#childabuse | Proactive not reactive: program addresses child abuse at home

PREVENTATIVE—A program offered through the Ventura County Human Services Agency’s Children and Family Services department has been working with families to help keep children from being placed into foster care. Over the program’s three years, of the 400 area families served, the program has allowed 360 children who might otherwise be put into the foster care system to remain at home.

Officials with the Ventura County Human Services Agency’s Children and Family Services (CFS) department know that sometimes foster care is not the best solution for children facing abuse or neglect.



“In addition to the trauma children suffer when they are abused or neglected, it is well-recognized that entering the child welfare system causes additional trauma to children,” said Jennie Pittman, deputy director of administrative services for the Ventura County Human Services Agency.

The assumption is based on multiple studies, including a 2015 report from the Child Welfare Information Gateway—a research arm of the Children’s Bureau, U.S. Administration for Children and Families and U.S. Department of Health and Human Services—which found that children and teens in foster care experience increased anxiety due to their “separation from family, school, neighborhood and community,” as well as their uncertainty about the future.

The data has caused many agencies to change their approach to child welfare cases to keep more children out of the foster system and to stop social workers from uprooting their lives.

‘Family Preservation provides an alternative to the dependency court system.’ — Jennie Pittman, Deputy director Ventura County Human Services

Locally, a change occurred three years ago when Ventura County’s CFS created the Family Preservation Program (FPP), which provides in-home treatment to children and counseling to parents when it is safe to do so.

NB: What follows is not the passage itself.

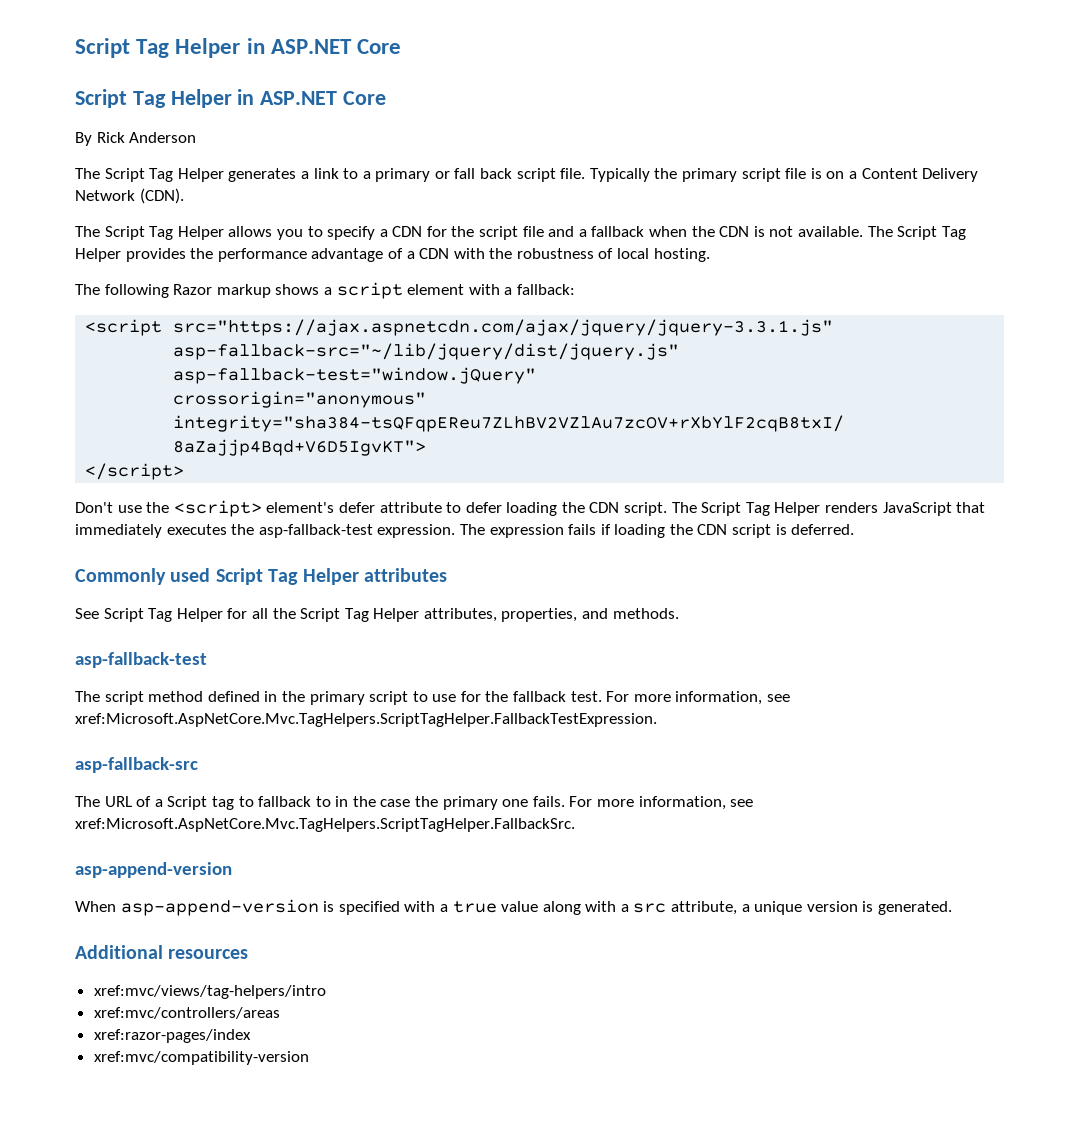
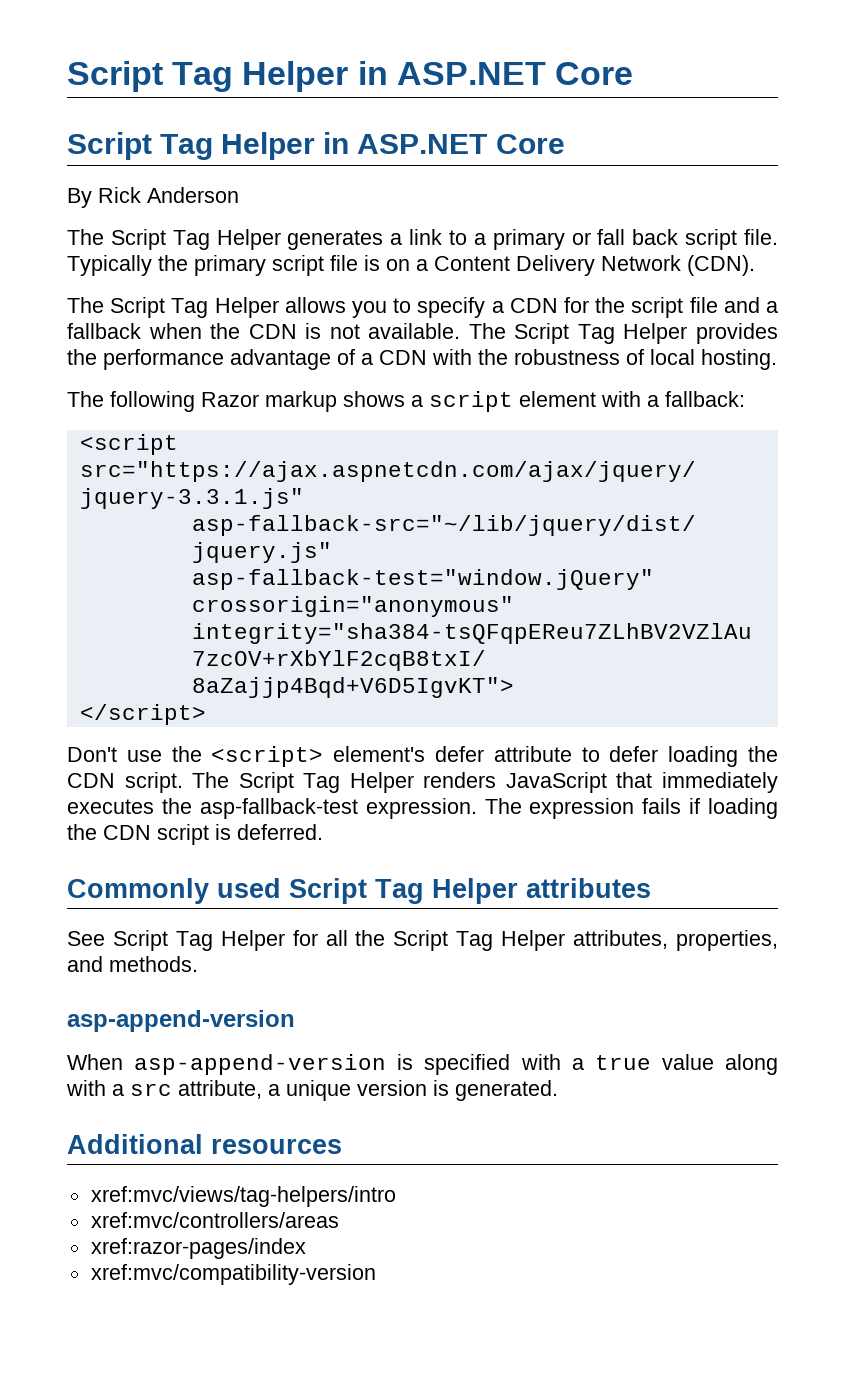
[75,652,207,668] [75,691,791,705] [75,713,657,727] [75,757,198,773] [75,796,754,810] [75,818,575,832] // asp-fallback-test // The script method defined in the primary script to use for the fallback test. For more information, see xref:Microsoft.AspNetCore.Mvc.TagHelpers.ScriptTagHelper.FallbackTestExpression. // asp-fallback-src // The URL of a Script tag to fallback to in the case the primary one fails. For more information, see xref:Microsoft.AspNetCore.Mvc.TagHelpers.ScriptTagHelper.FallbackSrc. -> (198, 964) none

Those in the program receive intensive services such as weekly in-person meetings with social workers, appointments with public health nurses and help to access basic needs like transportation. Families are also referred to substance abuse treatment, mental health care, parenting support and medical care services, according to Pittman.

“Family Preservation provides an alternative to the dependency court system and thereby reduces entries to the child welfare system by teaming families with social workers and service provider partners,” Pittman said. “The team identifies any support systems the family already has that may be able to provide even more assistance to the family, and develops plans to address the family’s specific needs.”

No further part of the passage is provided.